4. Bug (William Friedkin, 2006)
Friedkin made it clear he was out for cinematic blood throughout the 1970s with his absolutely stellar output within said decade. From The French Connection to The Exorcist to Sorcerer, Friedkin marked the landing of a huge new name in mainstream Hollywood for thrills and scares, before going on to a steady career full of pretty overlooked films, such as Killer Joe and The Hunted (two terrific thrillers – Killer Joe especially plays out like a deliriously hellish play, it’s wonderful… and bloodthirsty!).

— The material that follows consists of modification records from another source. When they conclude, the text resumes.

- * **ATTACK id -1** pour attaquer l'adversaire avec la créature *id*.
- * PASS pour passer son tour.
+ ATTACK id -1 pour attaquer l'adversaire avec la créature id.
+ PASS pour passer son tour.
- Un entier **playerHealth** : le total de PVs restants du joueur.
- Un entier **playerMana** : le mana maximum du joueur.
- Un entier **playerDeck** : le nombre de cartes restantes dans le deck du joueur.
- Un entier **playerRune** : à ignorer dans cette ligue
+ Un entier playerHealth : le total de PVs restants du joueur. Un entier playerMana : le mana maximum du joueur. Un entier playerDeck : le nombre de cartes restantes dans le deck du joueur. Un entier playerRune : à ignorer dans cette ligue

Bug is another fibre in the string of those late career gems from Friedkin, one that slipped under the radar but managed to gather a cult following together as the word of mouth spread regarding how extreme and weird Bug is. Starring the always excellent Michael Shannon and Ashley Judd, the film starts off sad and by the end is genuinely disturbing. Not so much a fun and quirky horror as one that actually gets deeply under your skin and is more than happy to remain there for some time. A wonderful psychological freakout of a film, Bug is one of the standouts of recent gross-out horror, and my God does it give the sub genre a good name again. It’s a shame that it never quite landed an audience, but maybe that time can still come!
5. Dark Water (Hideo Nakata, 2002)
Taking things away from America and heading back to Asian horror, Hideo Nakata’s Dark Water is a great example of the mixing of melodrama and horror. Using divorce and struggles with both class and mental health (making this movie slightly ahead of its time in a few ways), Dark Water marks a shift in the horror genre as a whole just before that change actually occurred, a shift that saw horror shift from franchise building slashing serial killers (via Scream, I Know What You Did Last Summer, etc.) to darker, more psychological and more melodramatic horror that instead saw the fear emanate from things that we can all relate to.

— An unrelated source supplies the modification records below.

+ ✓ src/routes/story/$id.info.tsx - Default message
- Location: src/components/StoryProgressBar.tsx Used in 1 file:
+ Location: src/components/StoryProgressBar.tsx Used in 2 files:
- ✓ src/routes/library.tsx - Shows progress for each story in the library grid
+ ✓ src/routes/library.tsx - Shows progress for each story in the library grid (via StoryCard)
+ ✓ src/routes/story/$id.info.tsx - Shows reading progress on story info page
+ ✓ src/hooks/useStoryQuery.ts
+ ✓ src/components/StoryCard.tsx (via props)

Making the choice to manifest these abstract fears within ghosts also proved perfect, lifting the idea from Kiyoshi Kurosawa’s Pulse which came out two years prior and editing it to fit with the more direct ideas surrounding class. Nakata’s film is a wonderfully simplistic breath of fresh air for modern horror, and definitely a film that has quite the lasting impact on the horror genre (compare this to the hugely popular franchises started by James Wan and all becomes clear).